A random walk with $\ell$ steps induces a distribution on the nodes of $G$. The function `sample` draws a random starting node and then simulates $\ell-1$ steps and stops at a node that is then returned as a sample of said distribution. In total $\ell$ nodes have been sampled from the distribution with $\ell -1$ samples being discarded - this is a sort of "warmup" of the algorithm.

In [None]:
function sample(ℓ, P)
    X = rand(1:n)
    for i in 2:ℓ
        X = step(X, P)
    end
   X
end

Now lets sample with $\ell = 1000$ to get a random airport like this:

In [None]:
X = sample(1000, P)
locations[X, :name]

Finally this gives us a methode to approximatley draw from the PageRank distribution without explicitly calculating the eigenvalues!

In [None]:
Ω = [sample(20, P) for _ in 1:1e4];
p = [count(Ω .== i) for i in 1:n]
PageRankApprox =  DataFrame(airport = locations[:, :name], 
                      city = locations[:, :city],  
                      rank =  p./sum(p),
                      longitude = locations[:, :longitude] .+ 0.5, #zur Visualisuerung
                      latitude = locations[:, :latitude] .+ 0.5
)
PageRankApprox[1:5,:]

Let's visualise the approximation: PageRank = blue, approximation = brown

In [None]:
@vlplot(width=800, height=500) +
@vlplot(
    mark={:geoshape, fill=:white, stroke=:lightgray},
    data={values=us10m, format={type=:topojson,feature=:states}},
    projection={type=:albersUsa}) +
@vlplot(
    :circle,
    data=PageRankApprox, projection={type=:albersUsa}, 
    longitude="longitude:q", latitude="latitude:q", 
    size="rank", color={value=:tan}) +
@vlplot(
    :circle,
    data=PageRank, projection={type=:albersUsa}, 
    longitude="longitude:q", latitude="latitude:q", 
    size="rank", color={value=:steelblue})

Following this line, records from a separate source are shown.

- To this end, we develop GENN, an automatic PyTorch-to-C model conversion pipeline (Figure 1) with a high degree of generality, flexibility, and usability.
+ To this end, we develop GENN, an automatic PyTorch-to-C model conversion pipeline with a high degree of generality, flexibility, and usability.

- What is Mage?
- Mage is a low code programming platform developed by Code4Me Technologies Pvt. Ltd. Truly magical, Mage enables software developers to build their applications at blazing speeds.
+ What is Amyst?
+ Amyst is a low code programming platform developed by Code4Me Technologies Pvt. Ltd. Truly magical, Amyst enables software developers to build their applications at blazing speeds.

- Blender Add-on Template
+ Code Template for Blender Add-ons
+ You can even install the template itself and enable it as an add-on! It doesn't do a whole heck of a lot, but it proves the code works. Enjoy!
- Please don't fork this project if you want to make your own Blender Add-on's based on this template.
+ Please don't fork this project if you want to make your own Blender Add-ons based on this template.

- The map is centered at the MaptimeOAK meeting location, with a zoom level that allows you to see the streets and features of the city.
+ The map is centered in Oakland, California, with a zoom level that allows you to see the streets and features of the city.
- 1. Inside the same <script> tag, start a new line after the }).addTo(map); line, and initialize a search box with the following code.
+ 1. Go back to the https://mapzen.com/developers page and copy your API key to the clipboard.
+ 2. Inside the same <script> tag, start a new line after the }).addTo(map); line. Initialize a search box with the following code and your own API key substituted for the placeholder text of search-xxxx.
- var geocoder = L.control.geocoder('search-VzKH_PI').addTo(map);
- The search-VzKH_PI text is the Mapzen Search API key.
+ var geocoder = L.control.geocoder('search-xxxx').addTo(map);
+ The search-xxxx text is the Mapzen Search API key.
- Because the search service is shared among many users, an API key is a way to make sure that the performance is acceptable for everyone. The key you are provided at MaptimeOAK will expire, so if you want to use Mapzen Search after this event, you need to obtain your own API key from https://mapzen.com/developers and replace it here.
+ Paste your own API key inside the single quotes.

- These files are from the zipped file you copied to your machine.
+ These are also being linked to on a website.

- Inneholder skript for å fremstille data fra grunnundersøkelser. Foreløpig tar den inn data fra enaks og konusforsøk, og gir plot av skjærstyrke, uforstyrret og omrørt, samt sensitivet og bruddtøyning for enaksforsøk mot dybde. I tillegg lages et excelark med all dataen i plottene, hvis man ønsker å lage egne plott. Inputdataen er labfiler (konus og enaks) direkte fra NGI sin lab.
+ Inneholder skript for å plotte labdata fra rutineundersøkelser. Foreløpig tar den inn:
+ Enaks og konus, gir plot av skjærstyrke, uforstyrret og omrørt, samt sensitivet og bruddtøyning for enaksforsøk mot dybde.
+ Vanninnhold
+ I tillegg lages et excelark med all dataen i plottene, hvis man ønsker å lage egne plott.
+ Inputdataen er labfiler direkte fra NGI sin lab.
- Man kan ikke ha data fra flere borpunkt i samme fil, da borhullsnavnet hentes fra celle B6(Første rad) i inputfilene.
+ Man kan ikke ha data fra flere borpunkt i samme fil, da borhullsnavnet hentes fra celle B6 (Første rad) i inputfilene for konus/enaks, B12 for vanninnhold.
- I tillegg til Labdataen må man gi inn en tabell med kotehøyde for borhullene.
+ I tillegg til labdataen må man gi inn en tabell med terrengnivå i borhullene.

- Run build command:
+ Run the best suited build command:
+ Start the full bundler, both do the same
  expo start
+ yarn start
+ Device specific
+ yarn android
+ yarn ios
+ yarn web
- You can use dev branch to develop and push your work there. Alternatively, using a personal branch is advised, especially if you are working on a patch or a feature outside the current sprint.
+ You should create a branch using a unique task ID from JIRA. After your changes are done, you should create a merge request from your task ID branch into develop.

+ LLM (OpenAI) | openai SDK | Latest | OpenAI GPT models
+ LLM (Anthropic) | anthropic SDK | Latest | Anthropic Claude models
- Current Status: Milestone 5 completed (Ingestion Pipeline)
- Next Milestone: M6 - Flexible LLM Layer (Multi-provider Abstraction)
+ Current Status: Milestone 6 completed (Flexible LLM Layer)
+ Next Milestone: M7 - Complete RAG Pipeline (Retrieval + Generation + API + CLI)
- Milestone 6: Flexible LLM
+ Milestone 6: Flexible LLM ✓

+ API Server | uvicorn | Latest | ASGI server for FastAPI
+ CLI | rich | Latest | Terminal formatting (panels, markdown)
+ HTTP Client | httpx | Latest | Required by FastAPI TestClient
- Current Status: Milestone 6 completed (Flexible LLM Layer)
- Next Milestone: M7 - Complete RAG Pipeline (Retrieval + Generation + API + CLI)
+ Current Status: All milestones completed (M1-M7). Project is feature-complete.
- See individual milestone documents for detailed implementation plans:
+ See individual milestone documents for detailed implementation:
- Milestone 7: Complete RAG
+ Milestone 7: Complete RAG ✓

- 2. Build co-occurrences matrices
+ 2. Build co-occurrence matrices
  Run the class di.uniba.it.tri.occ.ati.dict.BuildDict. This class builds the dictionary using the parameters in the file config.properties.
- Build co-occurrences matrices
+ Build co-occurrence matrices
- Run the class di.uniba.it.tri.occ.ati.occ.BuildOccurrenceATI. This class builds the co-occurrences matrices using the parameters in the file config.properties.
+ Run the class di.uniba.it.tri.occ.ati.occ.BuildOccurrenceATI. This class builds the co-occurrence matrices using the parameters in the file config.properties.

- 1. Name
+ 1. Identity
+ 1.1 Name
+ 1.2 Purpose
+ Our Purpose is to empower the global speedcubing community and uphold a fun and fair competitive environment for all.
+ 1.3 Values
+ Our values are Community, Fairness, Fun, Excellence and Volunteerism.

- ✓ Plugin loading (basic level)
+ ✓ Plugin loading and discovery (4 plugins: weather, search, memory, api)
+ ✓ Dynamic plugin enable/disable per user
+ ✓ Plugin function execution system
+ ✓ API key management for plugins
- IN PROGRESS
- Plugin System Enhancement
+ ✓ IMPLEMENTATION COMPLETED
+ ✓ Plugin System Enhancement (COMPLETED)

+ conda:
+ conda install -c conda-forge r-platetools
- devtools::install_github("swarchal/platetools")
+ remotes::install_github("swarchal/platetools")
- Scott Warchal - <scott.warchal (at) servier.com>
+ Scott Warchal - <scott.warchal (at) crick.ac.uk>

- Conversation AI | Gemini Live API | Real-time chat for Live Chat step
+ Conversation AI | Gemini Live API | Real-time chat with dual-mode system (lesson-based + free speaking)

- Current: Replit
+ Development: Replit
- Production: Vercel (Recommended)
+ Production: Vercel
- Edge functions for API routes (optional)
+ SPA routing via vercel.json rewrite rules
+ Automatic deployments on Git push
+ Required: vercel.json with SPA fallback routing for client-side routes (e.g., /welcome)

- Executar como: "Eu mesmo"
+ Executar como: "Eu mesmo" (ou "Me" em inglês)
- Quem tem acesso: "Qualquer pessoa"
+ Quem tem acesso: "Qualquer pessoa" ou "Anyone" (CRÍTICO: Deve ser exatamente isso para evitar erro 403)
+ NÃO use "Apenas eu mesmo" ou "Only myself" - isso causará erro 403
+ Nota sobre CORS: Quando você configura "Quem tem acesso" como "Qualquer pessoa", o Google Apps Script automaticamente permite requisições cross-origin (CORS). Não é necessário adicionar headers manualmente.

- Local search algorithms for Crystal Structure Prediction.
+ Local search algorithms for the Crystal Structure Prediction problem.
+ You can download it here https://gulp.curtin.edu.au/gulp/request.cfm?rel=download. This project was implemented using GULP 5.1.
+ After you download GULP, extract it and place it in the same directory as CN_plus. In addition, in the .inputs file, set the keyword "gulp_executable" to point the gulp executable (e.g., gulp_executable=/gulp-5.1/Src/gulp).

Finally, we plot Page-Rank against the approximated Page-Rank.

In [None]:
plot(sort(PageRankApprox[:,"rank"]), 
                    linewidth = 4, 
                    color = :tan,
                    label = "Approximation of Page-Rank by Markov process",
                    legend = :left,
                    xlabel = "vertices",
                    ylabel = "centrality measure")
plot!(sort(PageRank[:,"rank"]), 
                    linewidth = 4, 
                    color = :steelblue,
                    label = "Page-Rank",
                    linestyle = :dash)

---
# Metropolis-Hastings

Let $u\in V$ be an airport then $f(u)$ is the number of connections from and to the airport.


In [None]:
f = zeros(n)
for k = 1:n
    i = findall(flights[:,:origin] .== airports[k])
    f[k] += sum(flights[i, :count])
    j = findall(flights[:,:destination] .== airports[k])
    f[k] += sum(flights[j, :count])
end
plot(sort(f), label = "f", lw = 3, size = (600,300))

We want to use Metropolis-Hastings to sample from
$$\pi(u) = \frac{f(u)}{\sum_{v\in V} f(v)},\quad v\in V$$

We define the transition matrix `Q` as

$$q_{uv}=
\begin{cases}
\tfrac{1}{d}\min\{1, \tfrac{\pi(u)}{\pi(v)}\}, &\text{ if } u\neq v\text{ and }\{u,v\}\in E\\
0, &\text{ if } u\neq v\text{ and } \{u,v\}\not\in E\\
1- \sum_{i\neq v} q_{iv}, &\text{ if } u=v.
\end{cases}$$

with $d>\max_{v\in V}\mathrm{deg}(v)$.

In [None]:
d = maximum(degrees)+1
Q = (1/d) .* [A[u,v] .* min(1, f[u]/f[v]) for (u,v) in Iterators.product(1:n,1:n)]
Q = Q + diagm(ones(n) - Q' * ones(n));

We can start algorithm now by using 2000 steps and 1000 samples.

In [None]:
Ω₂ = [sample(2000, Q) for _ in 1:1e3];
q = [count(Ω₂  .== i) for i in 1:n]
Count = DataFrame(airport = locations[:, :name], 
                      city = locations[:, :city],  
                      rank =  q./sum(q),
                      longitude = locations[:, :longitude],
                      latitude = locations[:, :latitude])
Count[1:5,:]

In [None]:
histogram(Count[:, :rank], label = "Count", lw = 3, size = (600,300))

In [None]:
@vlplot(width=800, height=500) +
@vlplot(
    mark={:geoshape, fill=:white, stroke=:lightgray},
    data={values=us10m, format={type=:topojson,feature=:states}},
    projection={type=:albersUsa}) +
@vlplot(
    :circle,
    data=Count, projection={type=:albersUsa}, 
    longitude="longitude:q", latitude="latitude:q", 
    size="rank", color={value=:indianred})